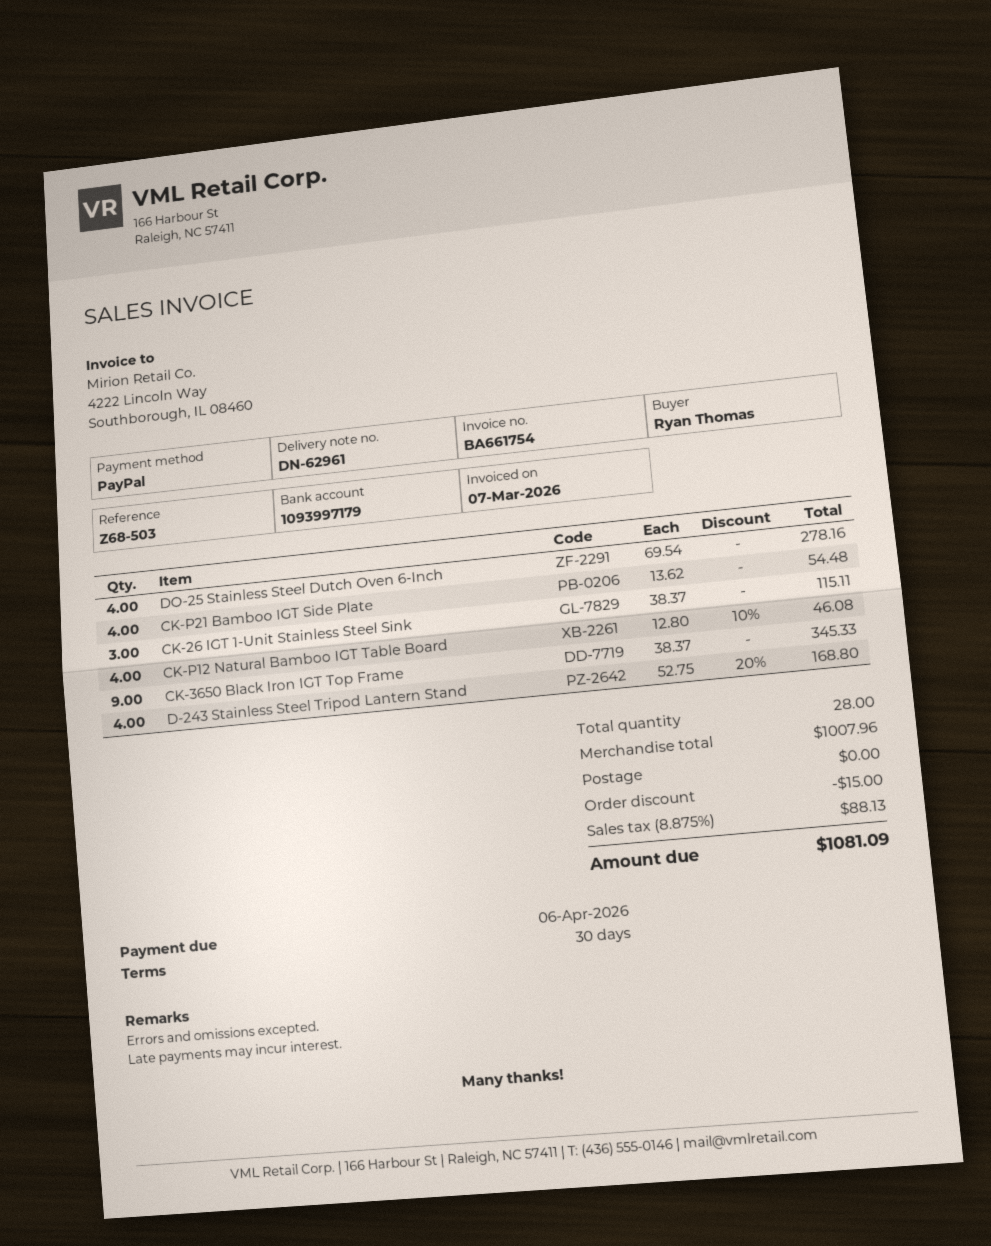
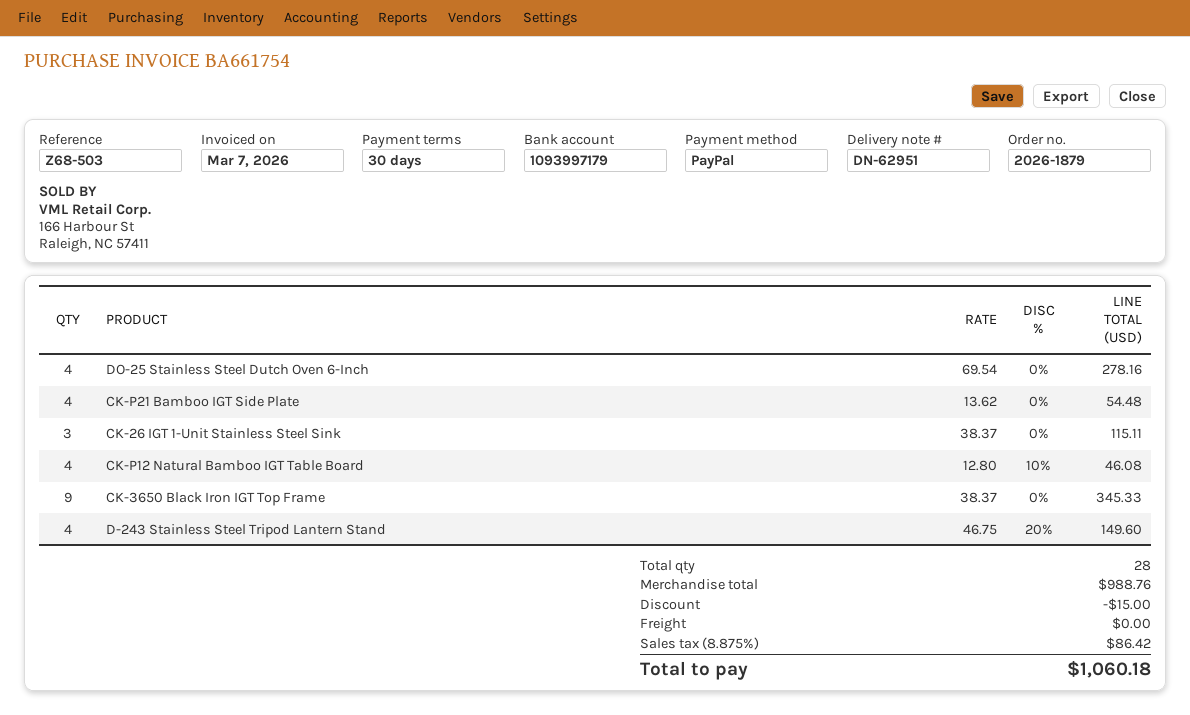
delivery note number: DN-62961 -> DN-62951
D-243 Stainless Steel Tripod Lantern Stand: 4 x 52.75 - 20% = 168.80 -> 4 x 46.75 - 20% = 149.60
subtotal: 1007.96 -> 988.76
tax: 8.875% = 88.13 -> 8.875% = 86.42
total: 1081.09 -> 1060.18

---------------

Repeat the material above exactly. Leave every picture out of it.

THE ANSWER
delivery note number: DN-62961 -> DN-62951
D-243 Stainless Steel Tripod Lantern Stand: 4 x 52.75 - 20% = 168.80 -> 4 x 46.75 - 20% = 149.60
subtotal: 1007.96 -> 988.76
tax: 8.875% = 88.13 -> 8.875% = 86.42
total: 1081.09 -> 1060.18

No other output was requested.